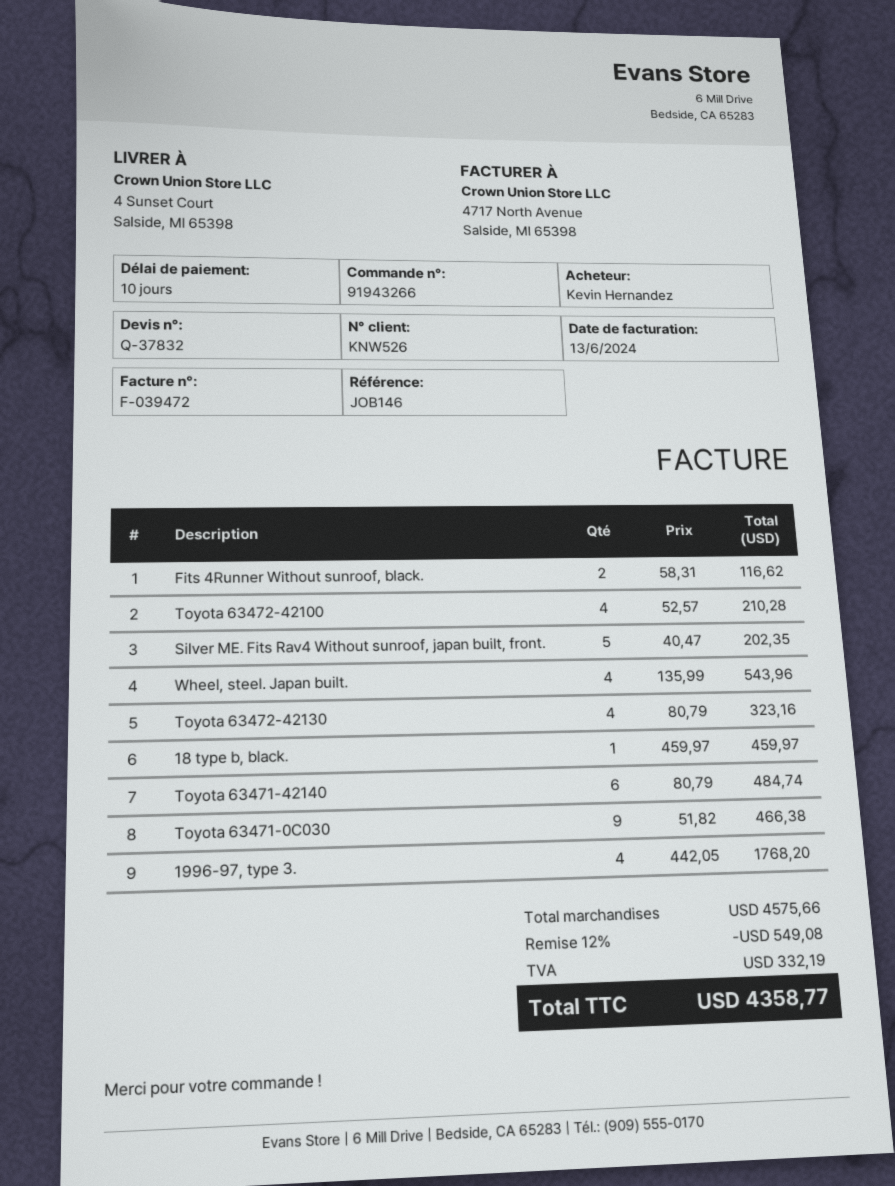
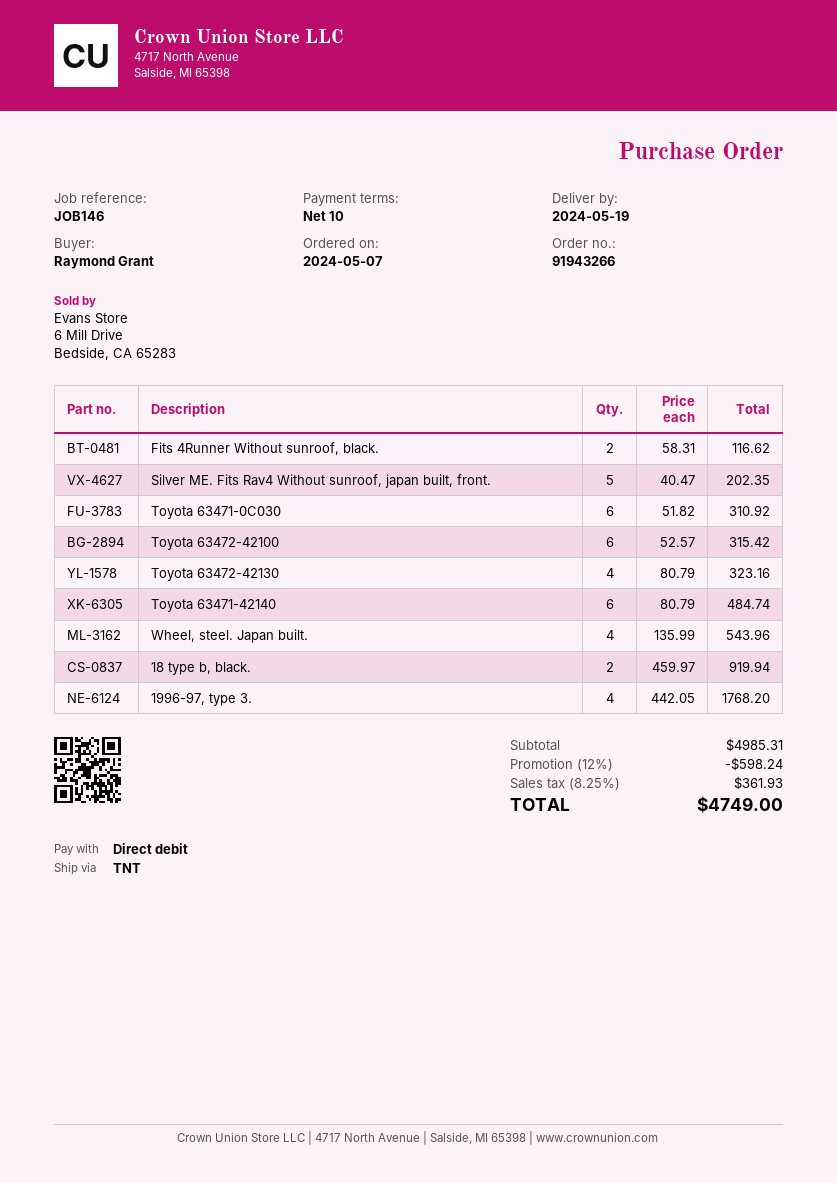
ordered by: Kevin Hernandez -> Raymond Grant
Toyota 63472-42100: 4 x 52.57 = 210.28 -> 6 x 52.57 = 315.42
18 type b, black.: 1 x 459.97 = 459.97 -> 2 x 459.97 = 919.94
Toyota 63471-0C030: 9 x 51.82 = 466.38 -> 6 x 51.82 = 310.92
subtotal: 4575.66 -> 4985.31
discount: 12% = 549.08 -> 12% = 598.24
tax: 332.19 -> 361.93
total: 4358.77 -> 4749.00

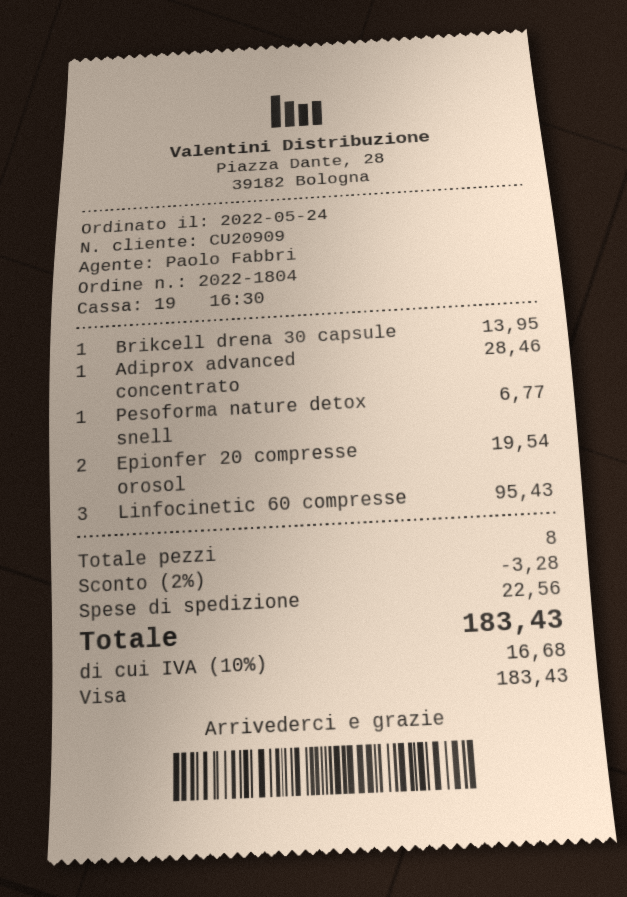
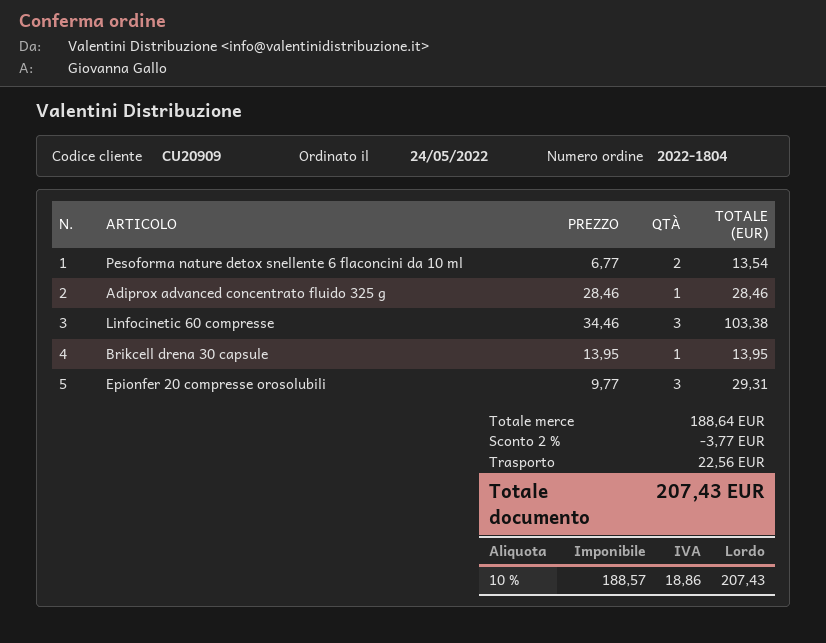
Pesoforma nature detox snell: 1 for 6.77 -> 2 for 13.54
Epionfer 20 compresse orosol: 2 for 19.54 -> 3 for 29.31
Linfocinetic 60 compresse: 3 for 95.43 -> 3 for 103.38
discount: 2% = 3.28 -> 2% = 3.77
tax: 10% = 16.68 -> 10% = 18.86
total: 183.43 -> 207.43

## ASSIGNMENT
All of the data, minus its pictures, should be repeated exactly.

## SOLUTION TO THIS EXERCISE
ordered by: Kevin Hernandez -> Raymond Grant
Toyota 63472-42100: 4 x 52.57 = 210.28 -> 6 x 52.57 = 315.42
18 type b, black.: 1 x 459.97 = 459.97 -> 2 x 459.97 = 919.94
Toyota 63471-0C030: 9 x 51.82 = 466.38 -> 6 x 51.82 = 310.92
subtotal: 4575.66 -> 4985.31
discount: 12% = 549.08 -> 12% = 598.24
tax: 332.19 -> 361.93
total: 4358.77 -> 4749.00

Pesoforma nature detox snell: 1 for 6.77 -> 2 for 13.54
Epionfer 20 compresse orosol: 2 for 19.54 -> 3 for 29.31
Linfocinetic 60 compresse: 3 for 95.43 -> 3 for 103.38
discount: 2% = 3.28 -> 2% = 3.77
tax: 10% = 16.68 -> 10% = 18.86
total: 183.43 -> 207.43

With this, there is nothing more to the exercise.